To do: Copy the first line of the entries below and every line after it through the line containing "- Firing_Arc_<xws firing_arc, lower". Do not include pictures.

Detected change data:
************

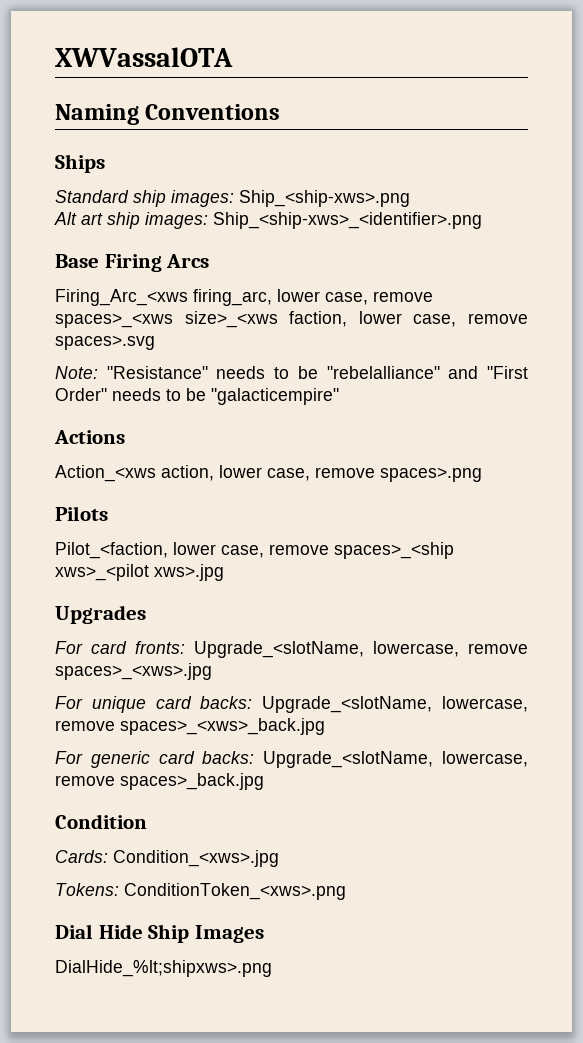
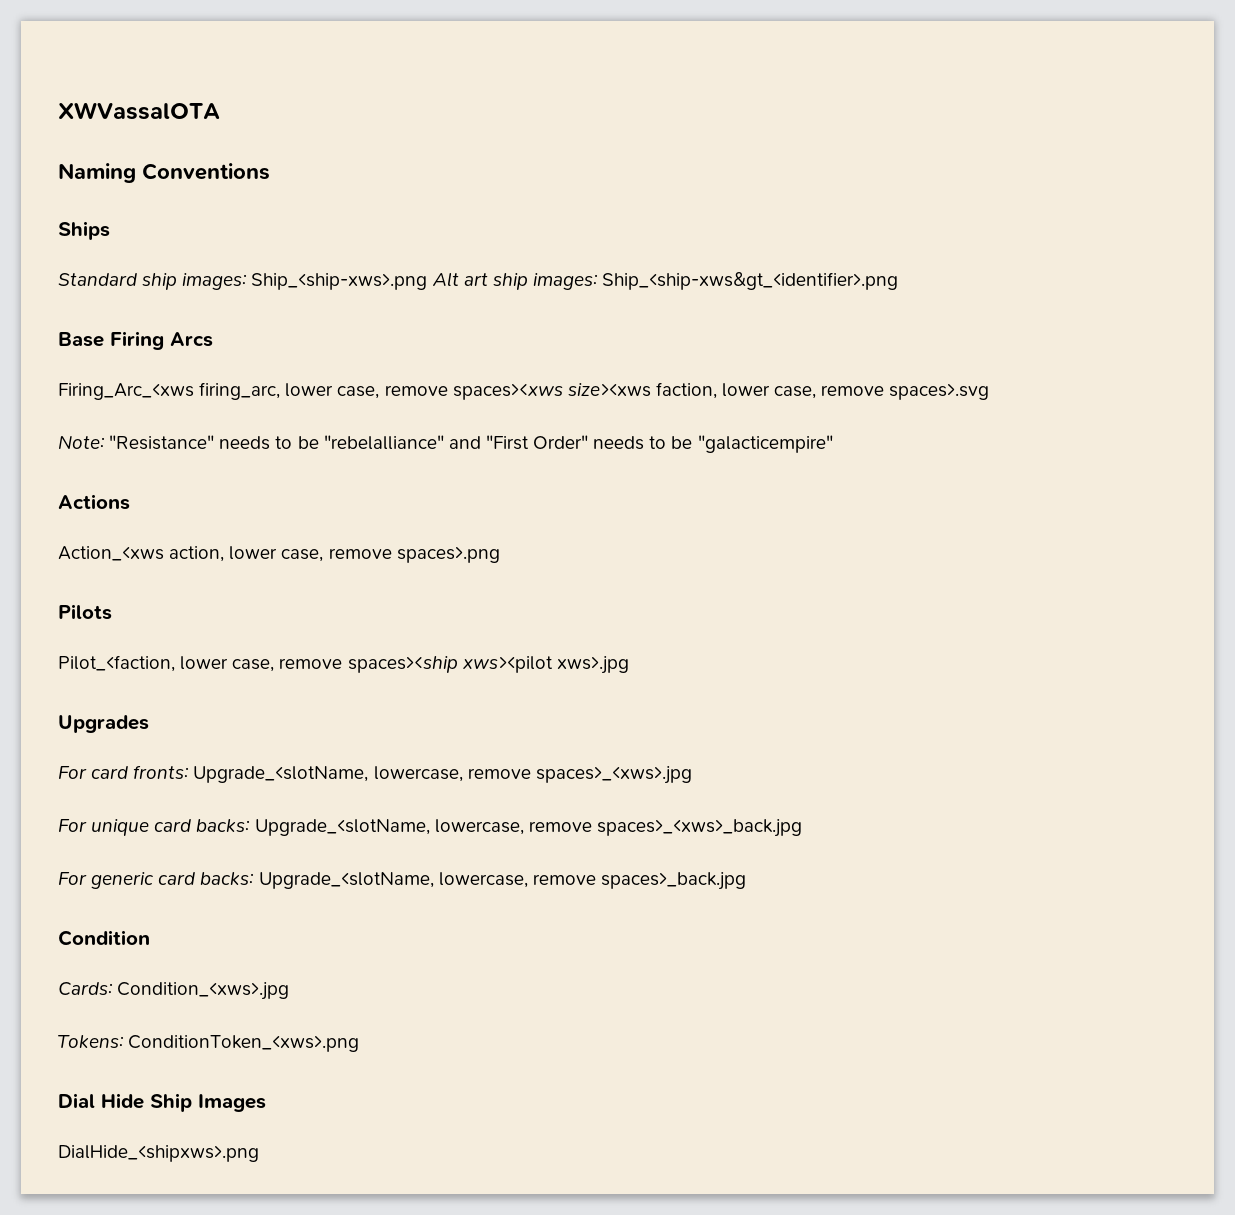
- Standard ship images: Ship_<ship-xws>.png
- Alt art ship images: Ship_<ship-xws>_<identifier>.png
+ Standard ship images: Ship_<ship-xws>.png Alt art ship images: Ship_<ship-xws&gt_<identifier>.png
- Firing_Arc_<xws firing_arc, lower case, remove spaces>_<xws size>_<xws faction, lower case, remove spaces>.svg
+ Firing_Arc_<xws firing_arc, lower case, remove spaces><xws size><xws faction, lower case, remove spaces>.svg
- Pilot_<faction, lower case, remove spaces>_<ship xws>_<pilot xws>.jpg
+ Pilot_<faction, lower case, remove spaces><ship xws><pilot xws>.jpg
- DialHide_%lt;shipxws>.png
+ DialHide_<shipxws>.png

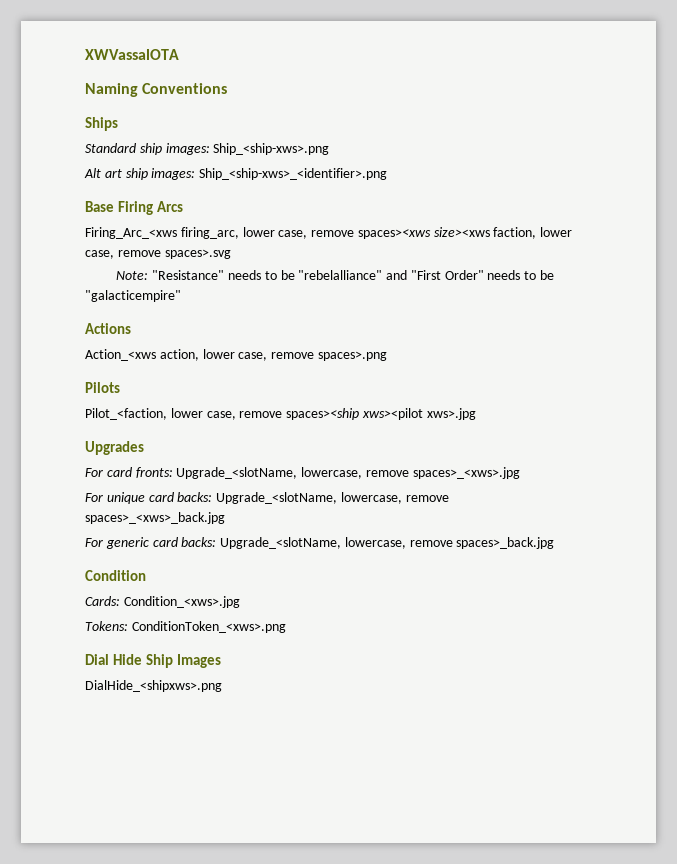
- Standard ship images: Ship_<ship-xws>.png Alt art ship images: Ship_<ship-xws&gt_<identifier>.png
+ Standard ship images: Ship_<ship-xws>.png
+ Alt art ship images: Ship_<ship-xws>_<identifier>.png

************

Exercise solution:
- Standard ship images: Ship_<ship-xws>.png
- Alt art ship images: Ship_<ship-xws>_<identifier>.png
+ Standard ship images: Ship_<ship-xws>.png Alt art ship images: Ship_<ship-xws&gt_<identifier>.png
- Firing_Arc_<xws firing_arc, lower case, remove spaces>_<xws size>_<xws faction, lower case, remove spaces>.svg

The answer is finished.